This blog posting is a bit “hard going” but the conclusions are massive for Web design and older audiences. I have used a lot of the original text from this article.
Research, conducted by University of California, Berkeley in 2005 discovered that the brain's capacity to ignore irrelevant information diminishes with age (i.e. getting distracted when looking at the wall of faces in a crowded room when trying to find a long-lost friend). And, to enhance relevant information - such as the face of a new acquaintance met during the search for the old friend. This process is known as top-down modulation.
In the 2005 study, younger and older adults were given a visual memory test in which they were shown sequences of images (sets of two faces and two scenes), told to remember a specific category, and then asked to identify an image from that category nine seconds later. Using magnetic resonance imaging they found that the neurones of the older participants (ages 60 to 72) responded excessively to the images they should have ignored, compared to the younger adults (ages 19 to 33). This attention to the distracting information directly correlated with how well the participants did on the memory test.
The same team has recently concluded another study using a technique (EEG) that measures the speed of neural processing, to examine the relationship between this inability to ignore irrelevant information and another leading hypothesis about cognitive ageing, the brains decreasing speed to process information. According to this latter theory, if information is not moving quickly onto the brain's processing channel there is a backup of data that delays information processing that disrupts memory formation.
The new study, involving the same visual memory test used in the previous research, revealed that both brain processes - the capacity to ignore irrelevant information and the ability to process information quickly - diminished with age and, in fact, worked in tandem.
The older participants in the study had trouble suppressing unnecessary information, but only because the speed with which they processed the irrelevant data decreased.
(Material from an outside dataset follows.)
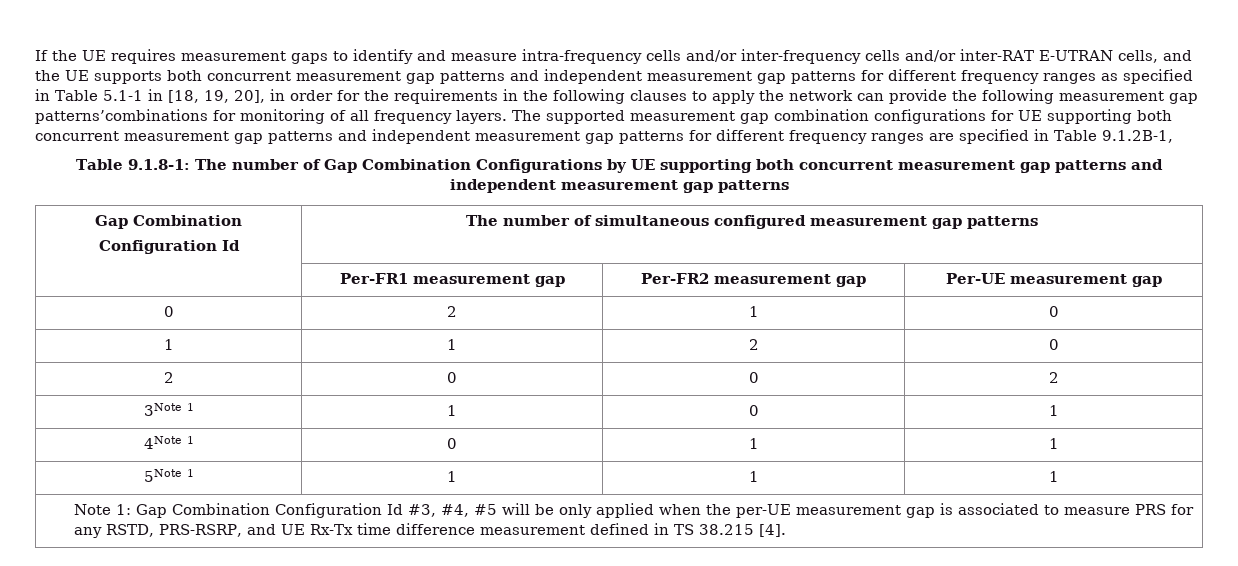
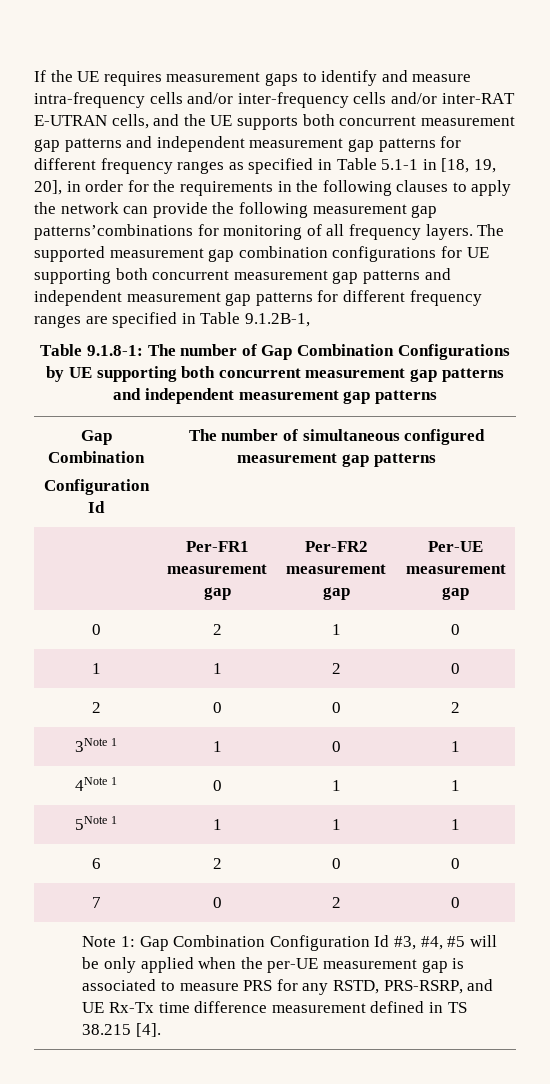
+ 6 | 2 | 0 | 0
+ 7 | 0 | 2 | 0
The study showed that the brains of older adults have a deficit in suppressing irrelevant information during visual working memory encoding, but only in the first tenth to two tenths of a second of visual processing.
Moreover, despite the ageing brain's ability to suppress extraneous information in the ensuing milliseconds, the memory deficit persists so that the interference by irrelevant information apparently overwhelms our limited working memory capacity. It is like a computer dumping too much information into the memory cache.
Nobody knows why these changes occur. Let’s hope somebody discovers the answer and so we can do something about it!
I am about to make a horrible non-scientific leap of logic. To me, as an ex-scientist, these results shout out the need to reduce the amount of distraction we put onto web sites that are being used by older people.
To give a young web site designer a feel for what is going on when an older person tries using a web site that is littered with distracting functionality. Have a go at this test.Plug in your iPod, select a track you have never played and start memorising the lyrics. At the same time start a Skype chat with a friend and simultaneously start searching for the cheapest place to buy your next holiday in Patagonia. Difficult or what.
Web 2.0 technologies are a joy to use but also make it very easier to build sources of distractions into our Web sites. If we want to make life easier for older people we need to start de-cluttering the experience of using web sites. Dick Stroud
The first study (October 2005) can be found in Nature Neuroscience
The second study (Sept 2008) is called Age related top-down suppression deficit in the early stages of cortical visual memory processing (Adam Gazzaley plus lots of other clever guys).
1 comment:
Isn't the problem that most web designers are actually web page programmers? They tend towards the geek end of the spectrum. Site design is becoming far too mission-critical to be left to the clicknologists. Perhaps design should be in the remit of those trained in cognitive behaviour? Even better if they have a knowledge of the ways our cognition alters with age!